In 1949 he followed up his first recording for Gold Star with another session which included the songs "Gone With The Wind She's Gone" and "No Money No Love", "Cairo Blues" and "Evil Blues". The success of these records enabled Jackson to record again later in the year for Gold Star, producing the sides "Gambling Blues" and "Homeless Blues".
These would be the last sides for Gold Star as by this time the West Coast record companies began to show interest.He recorded one session for Modern Records, releasing "Talking Blues" and "Milford Blues". In 1950 Jackson made the move to California's major independent label Imperial Records and would remain with them for most of the decade. His first recordings for the label were "Ticket Agent Blues" and "True Love Blues". By the late October of the same year "Ticket Agent Blues" became a top R & B seller in the city of Dallas. Two further sides were recorded during this session, "Evening Blues" and "Tough Luck Blues". In December of the same year Jackson recorded
"Rockin' And Rollin'" with "Peace Breaking People" as the flip side. The same session would see him record "Two Timin' Woman", "Rocky Road",
"Disgusted" and "Travelin' Alone".
Jackson went on to record more tracks with Imperial both as a solo artist and with his band called the "The Rockin' and Rollers". But by early 1955 music tastes had moved from country made blues to Rhytmn & Blues and Rock & Roll. Rather than face a life on the road getting gigs when he could, Jackson decided to go back to his job as a mechanic and being an handy man on the side.

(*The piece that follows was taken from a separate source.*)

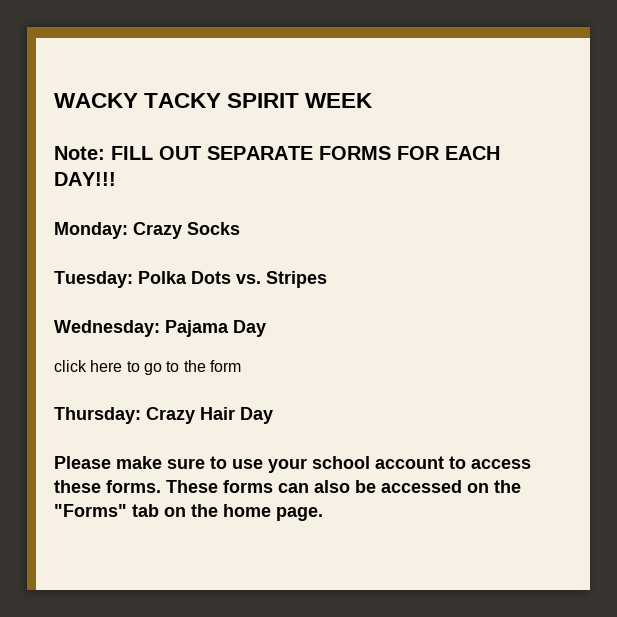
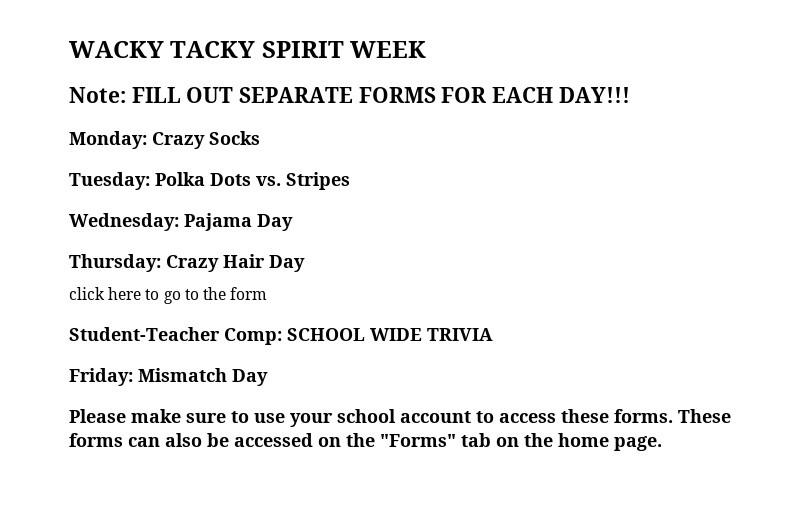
+ Thursday: Crazy Hair Day
- Thursday: Crazy Hair Day
+ Student-Teacher Comp: SCHOOL WIDE TRIVIA
+ Friday: Mismatch Day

By the late 1960s his health began to suffer and during the early seventies he was hospitalized and in May of 1976 he passed away.
Lil' Son Jackson was one of the many outstanding blues practitioners from the state of Texas and should be remembered for the style of his guitar playing and the prodigious amount of recordings that he cut for Imperial in the early fifties.